**Your task:**
Where a record contains a picture, omit it; otherwise reproduce the listing exactly.

**Information given:**
☆ ☆ ☆

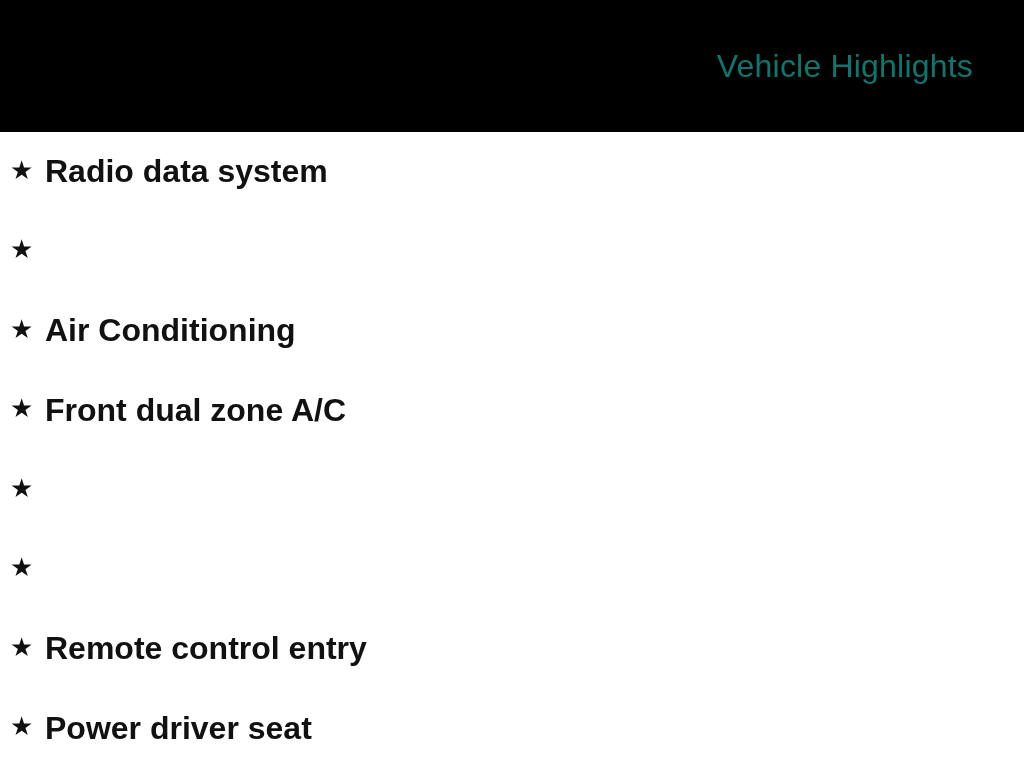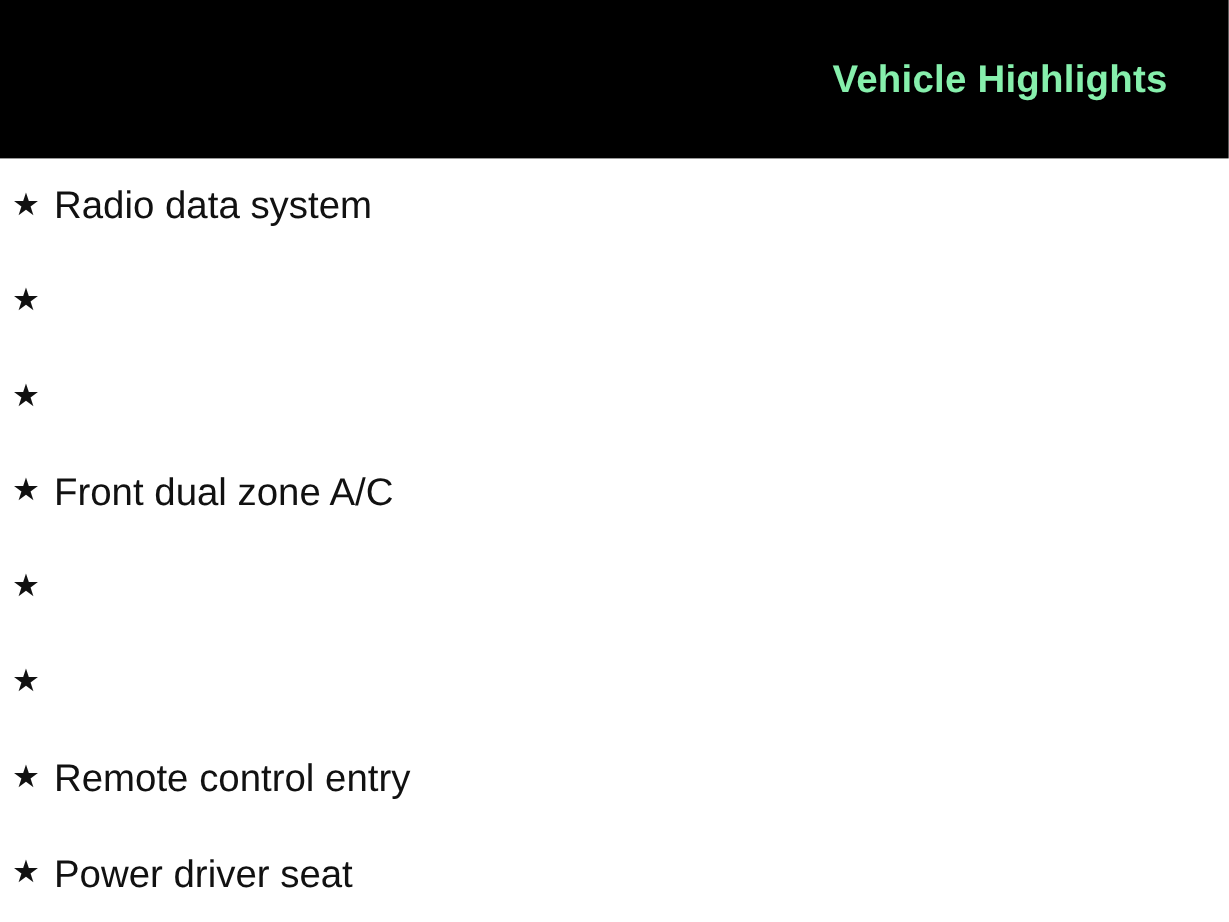--- a/index.html
+++ b/index.html
@@ -28,9 +28,9 @@
     flex: 0 0 auto;
   }
   .header-title {
-    color: #86efac;
+    color: #0f766e;
     font-size: 32px;
-    font-weight: 700;
+    font-weight: 400;
     letter-spacing: 0.2px;
     white-space: nowrap;
   }

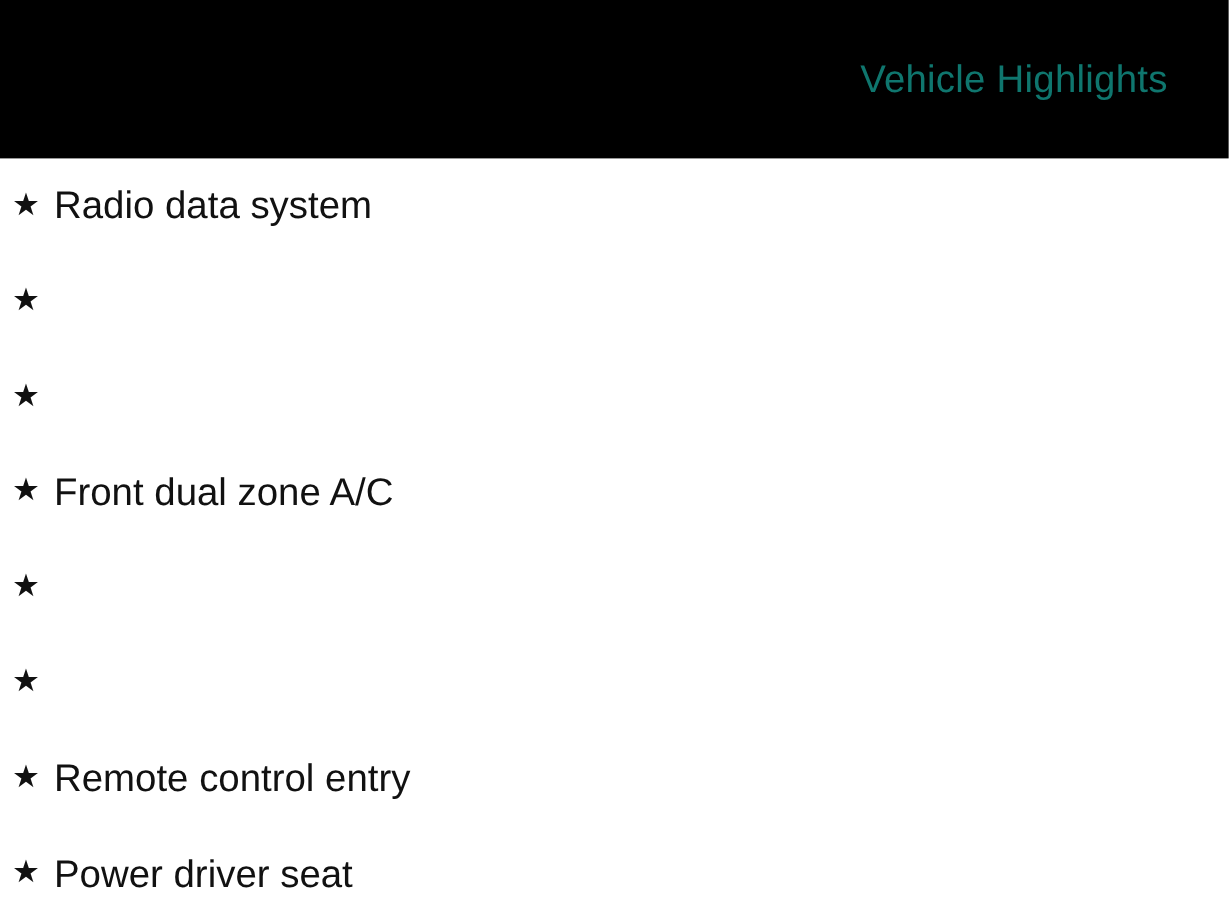--- a/index.html
+++ b/index.html
@@ -61,7 +61,7 @@
   .feature-label {
     color: #111111;
     font-size: 32px;
-    font-weight: 400;
+    font-weight: 700;
     white-space: nowrap;
   }
 </style>

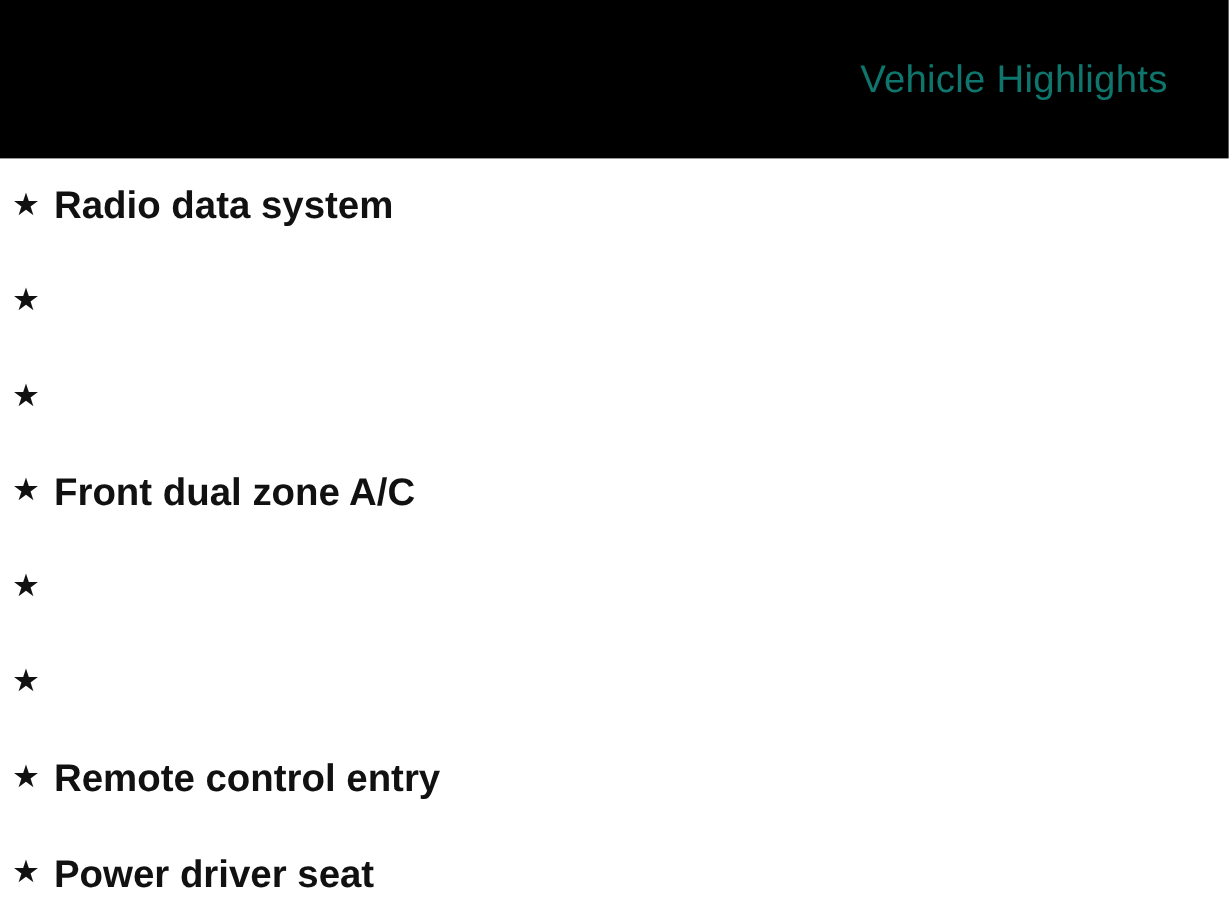--- a/index.html
+++ b/index.html
@@ -84,6 +84,7 @@
     </li>
     <li class="feature-item">
       <span class="star">★</span>
+      <span class="feature-label">Air Conditioning</span>
     </li>
     <li class="feature-item">
       <span class="star">★</span>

☆ ☆ ☆

**Completed task:**
--- a/index.html
+++ b/index.html
@@ -28,9 +28,9 @@
     flex: 0 0 auto;
   }
   .header-title {
-    color: #86efac;
+    color: #0f766e;
     font-size: 32px;
-    font-weight: 700;
+    font-weight: 400;
     letter-spacing: 0.2px;
     white-space: nowrap;
   }

--- a/index.html
+++ b/index.html
@@ -61,7 +61,7 @@
   .feature-label {
     color: #111111;
     font-size: 32px;
-    font-weight: 400;
+    font-weight: 700;
     white-space: nowrap;
   }
 </style>

--- a/index.html
+++ b/index.html
@@ -84,6 +84,7 @@
     </li>
     <li class="feature-item">
       <span class="star">★</span>
+      <span class="feature-label">Air Conditioning</span>
     </li>
     <li class="feature-item">
       <span class="star">★</span>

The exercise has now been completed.